Dataset excerpts
--- --- ---

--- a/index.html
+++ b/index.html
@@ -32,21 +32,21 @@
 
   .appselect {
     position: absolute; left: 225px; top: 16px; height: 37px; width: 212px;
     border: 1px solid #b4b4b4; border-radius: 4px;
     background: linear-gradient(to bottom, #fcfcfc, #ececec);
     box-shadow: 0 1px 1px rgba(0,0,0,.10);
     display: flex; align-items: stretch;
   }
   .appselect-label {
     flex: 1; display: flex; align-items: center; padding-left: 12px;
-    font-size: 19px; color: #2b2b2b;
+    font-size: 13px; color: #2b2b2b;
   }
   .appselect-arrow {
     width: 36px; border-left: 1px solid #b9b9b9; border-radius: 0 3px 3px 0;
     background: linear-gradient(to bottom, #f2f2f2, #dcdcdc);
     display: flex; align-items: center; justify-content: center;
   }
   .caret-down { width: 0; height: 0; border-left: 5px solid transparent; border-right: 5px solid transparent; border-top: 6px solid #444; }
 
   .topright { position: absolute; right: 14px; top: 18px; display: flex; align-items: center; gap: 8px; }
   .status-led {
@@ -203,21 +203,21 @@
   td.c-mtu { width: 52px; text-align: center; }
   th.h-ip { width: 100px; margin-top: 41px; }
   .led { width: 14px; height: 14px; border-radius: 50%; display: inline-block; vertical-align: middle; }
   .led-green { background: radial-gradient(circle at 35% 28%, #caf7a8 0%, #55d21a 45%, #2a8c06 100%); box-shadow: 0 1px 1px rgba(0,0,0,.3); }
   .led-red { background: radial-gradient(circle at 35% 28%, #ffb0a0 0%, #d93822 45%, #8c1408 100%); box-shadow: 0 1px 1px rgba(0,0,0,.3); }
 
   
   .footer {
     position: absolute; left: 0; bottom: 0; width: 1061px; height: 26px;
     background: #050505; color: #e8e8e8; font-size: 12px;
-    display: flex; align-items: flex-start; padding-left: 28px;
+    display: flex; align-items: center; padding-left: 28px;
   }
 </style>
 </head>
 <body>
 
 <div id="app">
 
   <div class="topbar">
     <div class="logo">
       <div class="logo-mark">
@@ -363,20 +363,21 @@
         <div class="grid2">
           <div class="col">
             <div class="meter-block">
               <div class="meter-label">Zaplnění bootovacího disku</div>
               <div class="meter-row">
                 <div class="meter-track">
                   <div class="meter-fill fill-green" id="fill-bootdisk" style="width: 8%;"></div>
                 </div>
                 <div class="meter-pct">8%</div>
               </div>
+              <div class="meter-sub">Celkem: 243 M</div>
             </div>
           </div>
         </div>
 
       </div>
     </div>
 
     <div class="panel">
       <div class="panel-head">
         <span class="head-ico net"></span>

--- --- ---

Your objective
Nothing but an exact reproduction of the entries is wanted.

Expected answer
--- a/index.html
+++ b/index.html
@@ -32,21 +32,21 @@
 
   .appselect {
     position: absolute; left: 225px; top: 16px; height: 37px; width: 212px;
     border: 1px solid #b4b4b4; border-radius: 4px;
     background: linear-gradient(to bottom, #fcfcfc, #ececec);
     box-shadow: 0 1px 1px rgba(0,0,0,.10);
     display: flex; align-items: stretch;
   }
   .appselect-label {
     flex: 1; display: flex; align-items: center; padding-left: 12px;
-    font-size: 19px; color: #2b2b2b;
+    font-size: 13px; color: #2b2b2b;
   }
   .appselect-arrow {
     width: 36px; border-left: 1px solid #b9b9b9; border-radius: 0 3px 3px 0;
     background: linear-gradient(to bottom, #f2f2f2, #dcdcdc);
     display: flex; align-items: center; justify-content: center;
   }
   .caret-down { width: 0; height: 0; border-left: 5px solid transparent; border-right: 5px solid transparent; border-top: 6px solid #444; }
 
   .topright { position: absolute; right: 14px; top: 18px; display: flex; align-items: center; gap: 8px; }
   .status-led {
@@ -203,21 +203,21 @@
   td.c-mtu { width: 52px; text-align: center; }
   th.h-ip { width: 100px; margin-top: 41px; }
   .led { width: 14px; height: 14px; border-radius: 50%; display: inline-block; vertical-align: middle; }
   .led-green { background: radial-gradient(circle at 35% 28%, #caf7a8 0%, #55d21a 45%, #2a8c06 100%); box-shadow: 0 1px 1px rgba(0,0,0,.3); }
   .led-red { background: radial-gradient(circle at 35% 28%, #ffb0a0 0%, #d93822 45%, #8c1408 100%); box-shadow: 0 1px 1px rgba(0,0,0,.3); }
 
   
   .footer {
     position: absolute; left: 0; bottom: 0; width: 1061px; height: 26px;
     background: #050505; color: #e8e8e8; font-size: 12px;
-    display: flex; align-items: flex-start; padding-left: 28px;
+    display: flex; align-items: center; padding-left: 28px;
   }
 </style>
 </head>
 <body>
 
 <div id="app">
 
   <div class="topbar">
     <div class="logo">
       <div class="logo-mark">
@@ -363,20 +363,21 @@
         <div class="grid2">
           <div class="col">
             <div class="meter-block">
               <div class="meter-label">Zaplnění bootovacího disku</div>
               <div class="meter-row">
                 <div class="meter-track">
                   <div class="meter-fill fill-green" id="fill-bootdisk" style="width: 8%;"></div>
                 </div>
                 <div class="meter-pct">8%</div>
               </div>
+              <div class="meter-sub">Celkem: 243 M</div>
             </div>
           </div>
         </div>
 
       </div>
     </div>
 
     <div class="panel">
       <div class="panel-head">
         <span class="head-ico net"></span>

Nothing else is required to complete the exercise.